Mes écrits, mes "dessins", mes coups de coeur, mes humeurs,... Bref ce qui transparait de moi à travers mes "créations"
Texte que j'aime particulièrement mais dont je déconseille la lecture aux "Personnes sensibles"...
Lecteurs non avertis vous ne pourrez point dire que vous ne l'avez pas été...

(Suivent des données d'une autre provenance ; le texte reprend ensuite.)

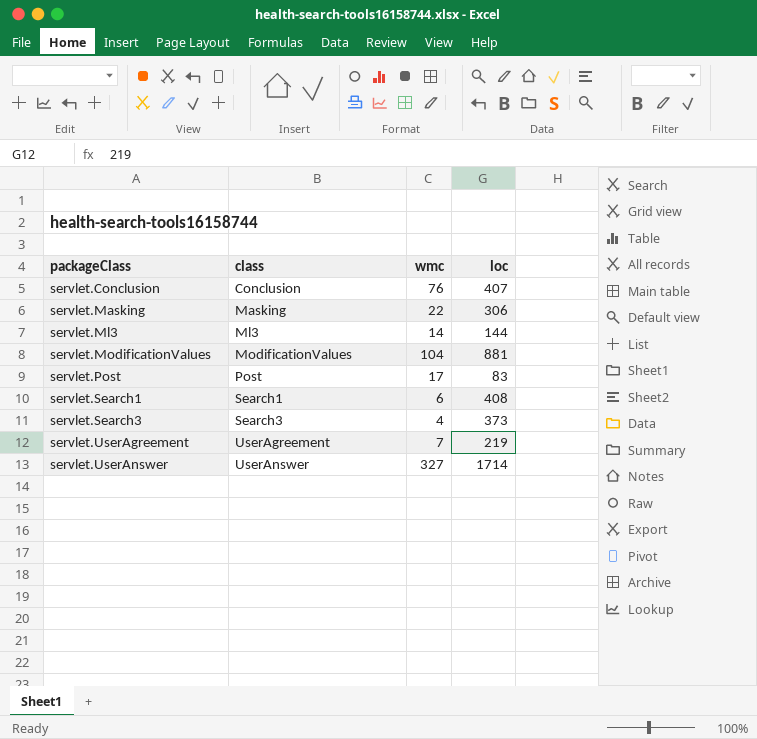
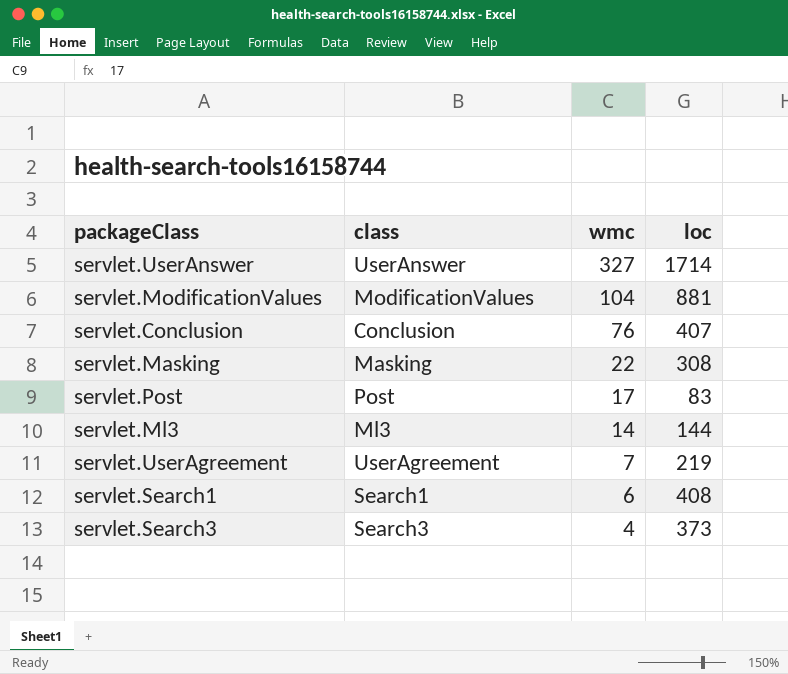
row order: packageClass ascending -> wmc descending
servlet.Masking | loc: 306 -> 308

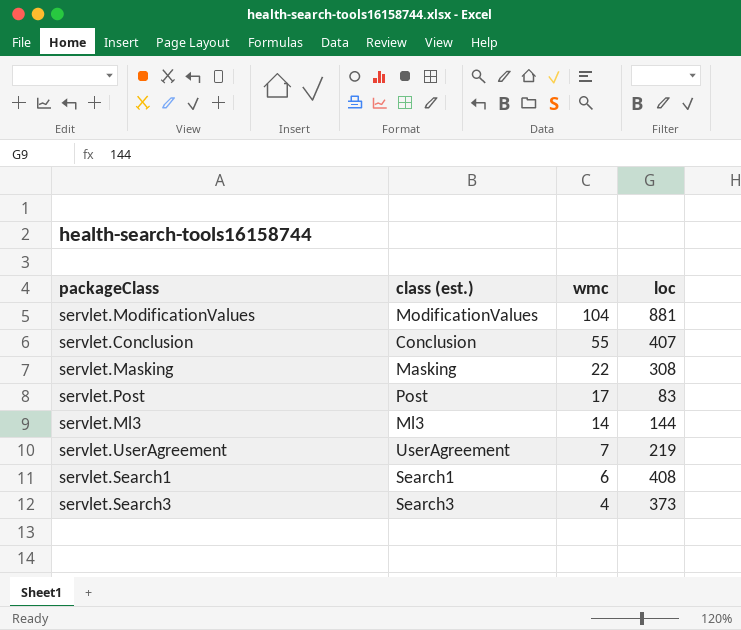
column name: class -> class (est.)
row servlet.UserAnswer: UserAnswer | 327 | 1714 -> none
servlet.Conclusion | wmc: 76 -> 55

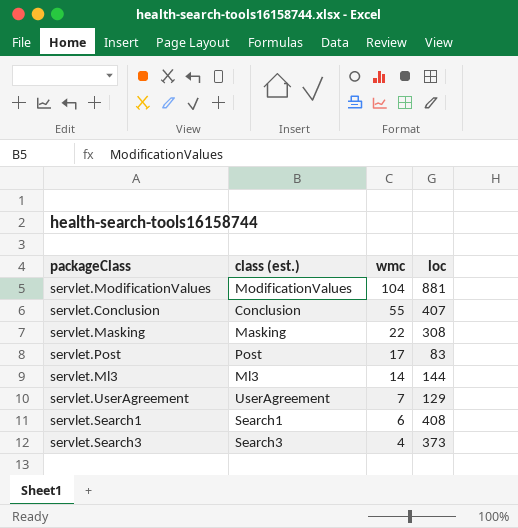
servlet.UserAgreement | loc: 219 -> 129

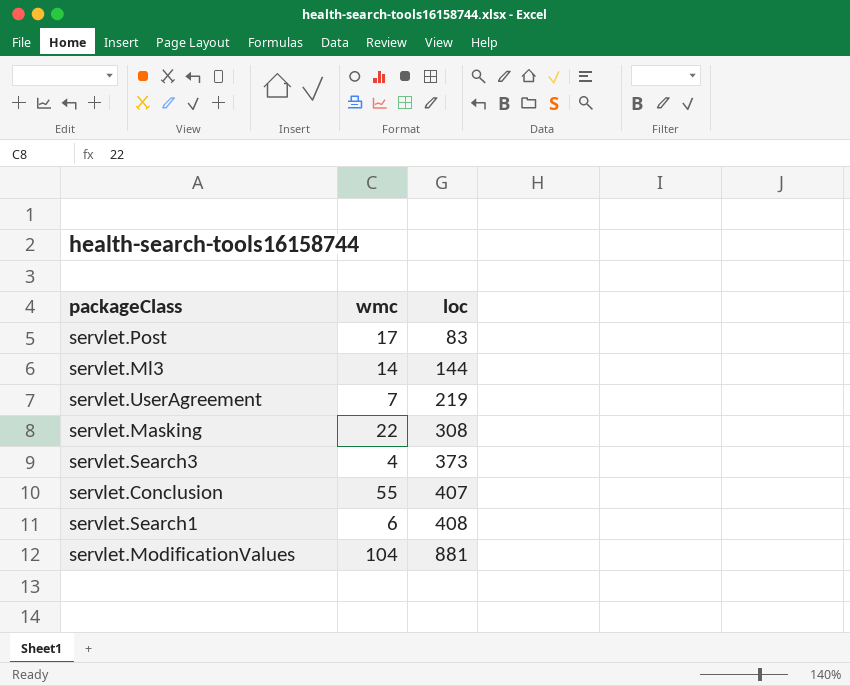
row order: wmc descending -> loc ascending
column class (est.) | position: 2 -> none
servlet.UserAgreement | loc: 129 -> 219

L'enfant écartelé regarde d'un air abasourdi le sang épais et chaud s'écoulant de son corps. Il ne comprend pas pourquoi cet homme au regard si doux l'a, d'un coup de couteau, ouvert en deux d'un geste majestueux. Il ne sait pas comment la violence a pu transformer cet humain en une bête féroce. Même le tigre affamé lui semble moins sanguinaire. Il l'a vu prendre plaisir à cette éventration. Il a senti l'orgasme investissant cet homme. Sa jouissance était visible, il ne s'en cachait pas, laissant des traces sur le jean délavé. Une odeur fade et âcre parvient aux narines de l'enfant. Un tel plaisir lié à une telle violence l'étonne au plus haut point. Pourtant, au fond de sa mémoire sommeille le souvenir furtif d'un plaisir similaire. Il se revoit marmot, sachant à peine marcher, arrachant une à une les ailes puis les pattes, d'une mouche captive. Il se souvient pleinement de la joie funeste qui l'habitait alors. Il comprend un peu mieux le bonheur de cet homme. Il ne lui en veut pas de jouir de cette façon. Il n'est pas plus coupable vis à vis de lui que les mouches de sa prime enfance ne l'étaient. Leur seule erreur était de s'être laissées prendre. Il n'a pas réussi à faire mieux. L'homme l'a séduit, son regard était si tendre. Il s'est laissé piéger par les mots suaves s'écoulant de cette bouche lascive. Il n'a pas eu besoin de lui offrir des bonbons, ses yeux le regardant valaient mille sucreries. Et puis, il y avait cette main caressant ses cheveux. Pendant que le son de sa voix parachevait l'ouvrage. Rien à dire, il était très fort. Une douleur plus intense dans le creux de son ventre lui fit reprendre contact avec la réalité. L'homme lui parle. Les mots n'atteignent pas son cerveau. Impression d'être sourd. Le couteau s'est enfoncé à nouveau, il taillade son corps, déchire ses entrailles. Les yeux plantés dans les siens comme la lame dans son ventre, l'homme recommence à sourire. L'enfant comprend alors qu'un nouveau plaisir vient. Une nouvelle jouissance, elle est là, prête à éclore. Il sait qu'elle lui sera fatale. Il n'y survivra pas. Alors, d'un mouvement brusque et soudain, il se redresse, rebelle ensanglanté, et s'empale violemment sur le couteau planté. Il meurt dans un cri de joie malsaine. L'homme reste ébahi, sa jouissance s'enfuit. L'enfant le laisse seul, et il se sent trahi.